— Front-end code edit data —
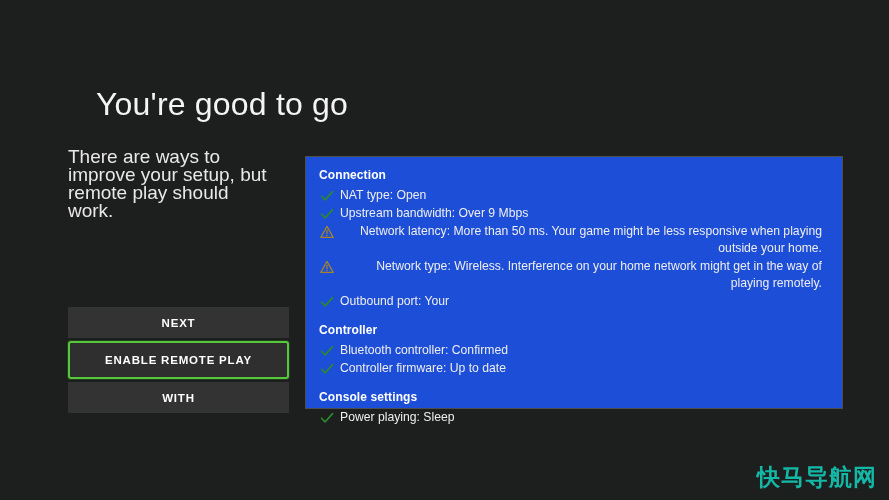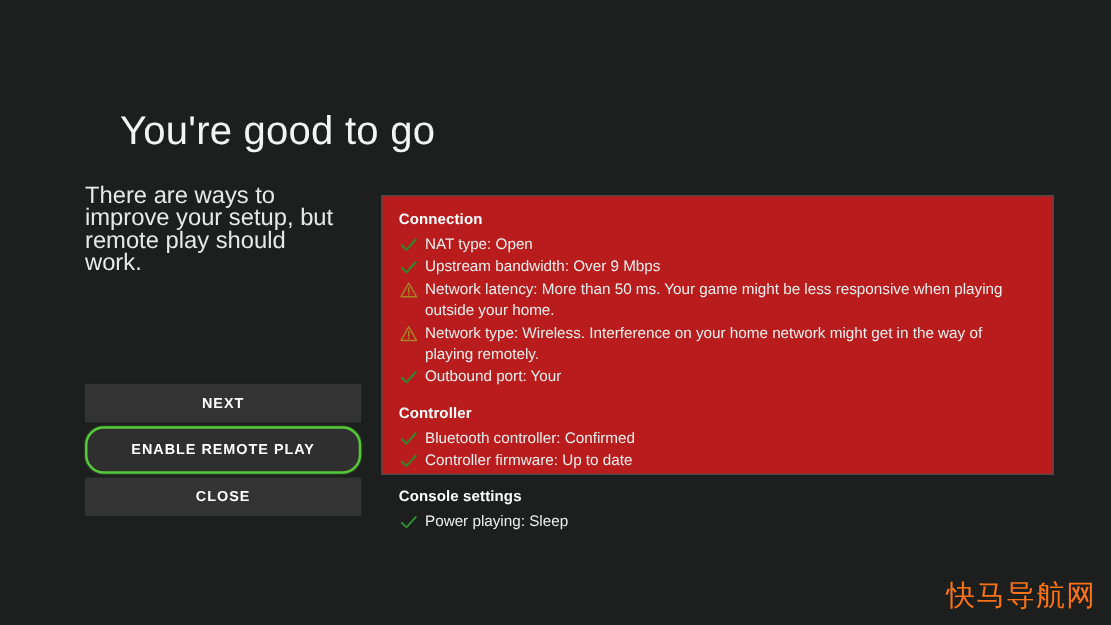--- a/index.html
+++ b/index.html
@@ -94,8 +94,8 @@
     left: 305px;
     top: 156px;
     width: 538px;
-    height: 224px;
-    background: #b91c1c;
+    height: 253px;
+    background: #1d4ed8;
     border: 1px solid #4c4d4d;
     padding: 11px 14px 10px 12px;
   }

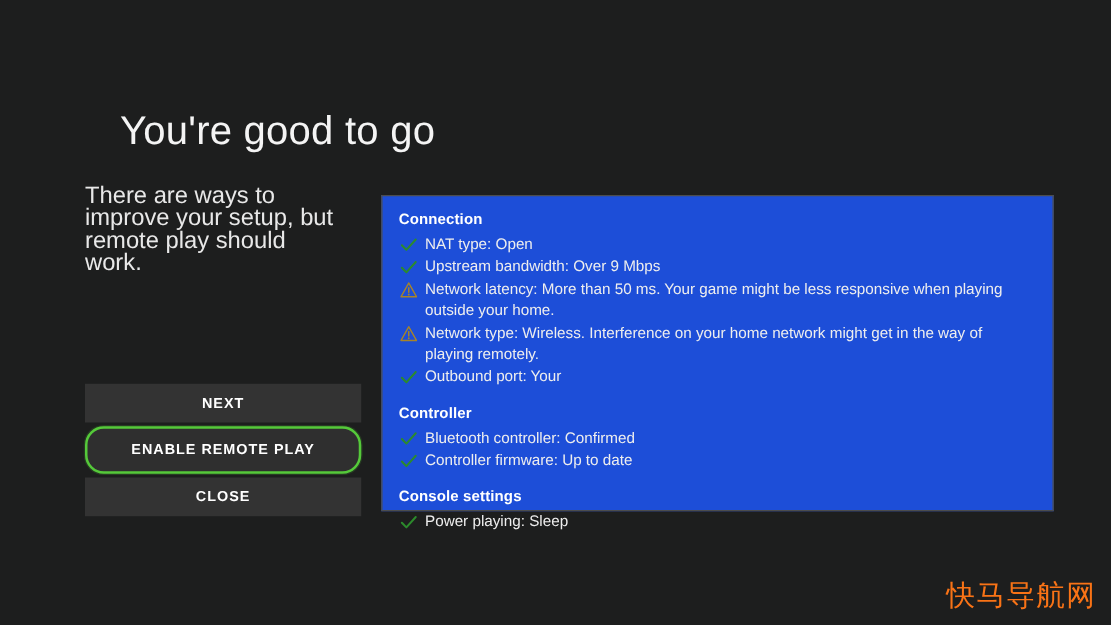--- a/index.html
+++ b/index.html
@@ -115,6 +115,7 @@
     display: flex;
     align-items: flex-start;
     margin-bottom: 1px;
+    text-align: right;
   }
 
   .status-icon {

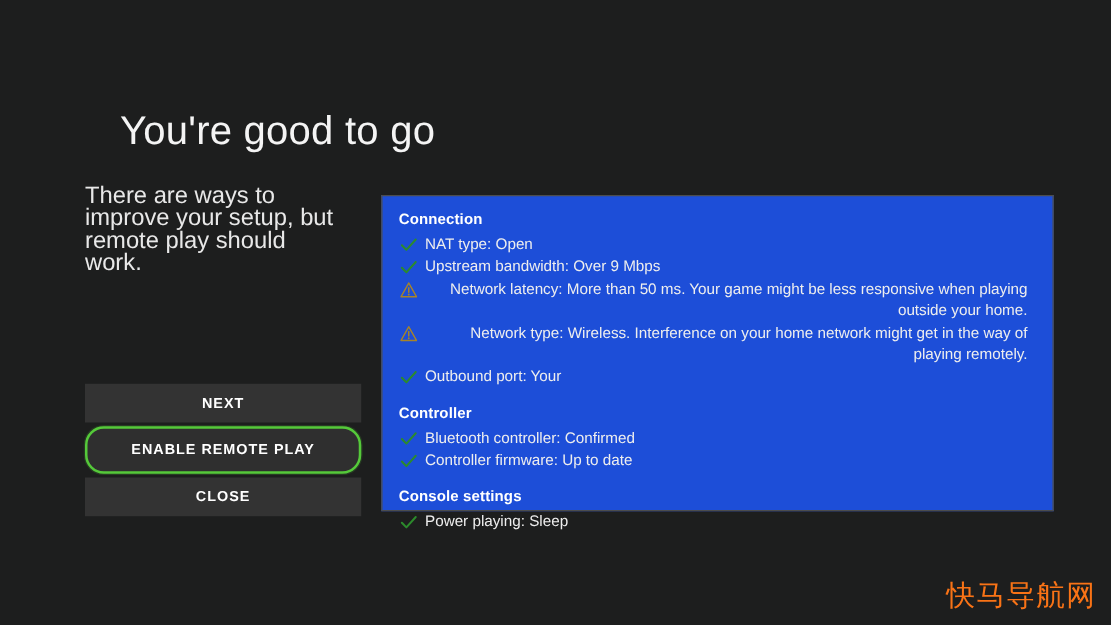--- a/index.html
+++ b/index.html
@@ -84,7 +84,7 @@
     height: 38px;
     background: #2f2f2f;
     border: 2px solid #55c93a;
-    border-radius: 15px;
+    border-radius: 3px;
     box-shadow: 0 0 0 1px rgba(85,201,58,0.18);
   }
 

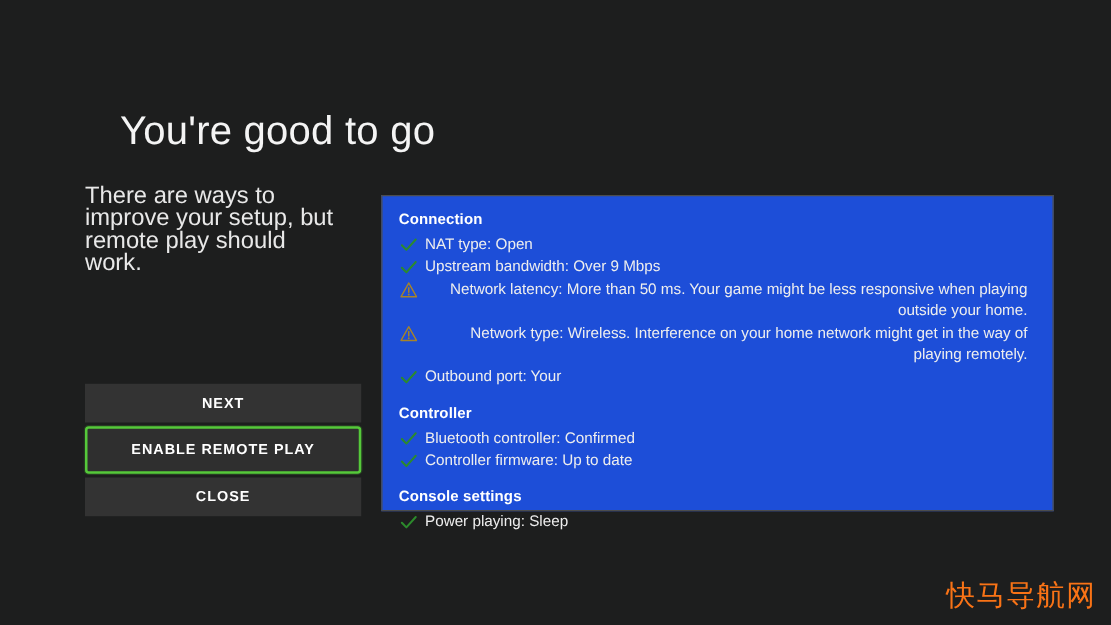--- a/index.html
+++ b/index.html
@@ -168,7 +168,7 @@
         <span>ENABLE REMOTE PLAY</span>
       </button>
       <button class="btn">
-        <span>CLOSE</span>
+        <span>WITH</span>
       </button>
     </div>
 

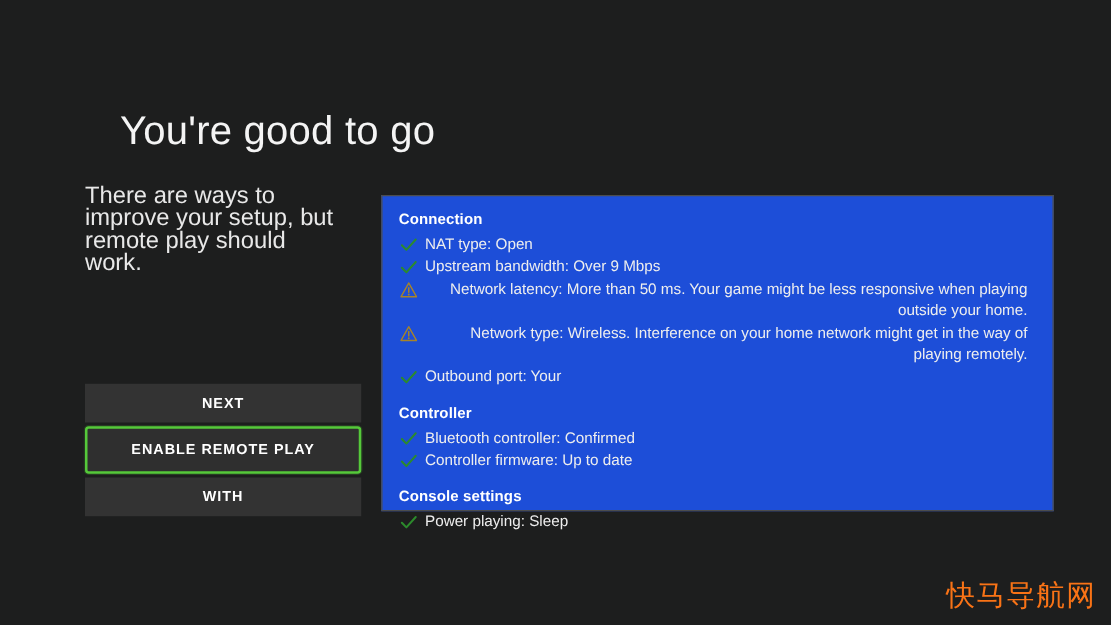--- a/index.html
+++ b/index.html
@@ -143,8 +143,8 @@
     bottom: 8px;
     font-family: "DejaVu Sans", sans-serif;
     font-size: 23px;
-    font-weight: 400;
-    color: #f97316;
+    font-weight: 700;
+    color: #14b8a6;
     letter-spacing: 1px;
     line-height: 30px;
     user-select: none;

— What is expected —
The records above are to be restated word for word, with every picture left out.

— Expected output —
--- a/index.html
+++ b/index.html
@@ -94,8 +94,8 @@
     left: 305px;
     top: 156px;
     width: 538px;
-    height: 224px;
-    background: #b91c1c;
+    height: 253px;
+    background: #1d4ed8;
     border: 1px solid #4c4d4d;
     padding: 11px 14px 10px 12px;
   }

--- a/index.html
+++ b/index.html
@@ -115,6 +115,7 @@
     display: flex;
     align-items: flex-start;
     margin-bottom: 1px;
+    text-align: right;
   }
 
   .status-icon {

--- a/index.html
+++ b/index.html
@@ -84,7 +84,7 @@
     height: 38px;
     background: #2f2f2f;
     border: 2px solid #55c93a;
-    border-radius: 15px;
+    border-radius: 3px;
     box-shadow: 0 0 0 1px rgba(85,201,58,0.18);
   }
 

--- a/index.html
+++ b/index.html
@@ -168,7 +168,7 @@
         <span>ENABLE REMOTE PLAY</span>
       </button>
       <button class="btn">
-        <span>CLOSE</span>
+        <span>WITH</span>
       </button>
     </div>
 

--- a/index.html
+++ b/index.html
@@ -143,8 +143,8 @@
     bottom: 8px;
     font-family: "DejaVu Sans", sans-serif;
     font-size: 23px;
-    font-weight: 400;
-    color: #f97316;
+    font-weight: 700;
+    color: #14b8a6;
     letter-spacing: 1px;
     line-height: 30px;
     user-select: none;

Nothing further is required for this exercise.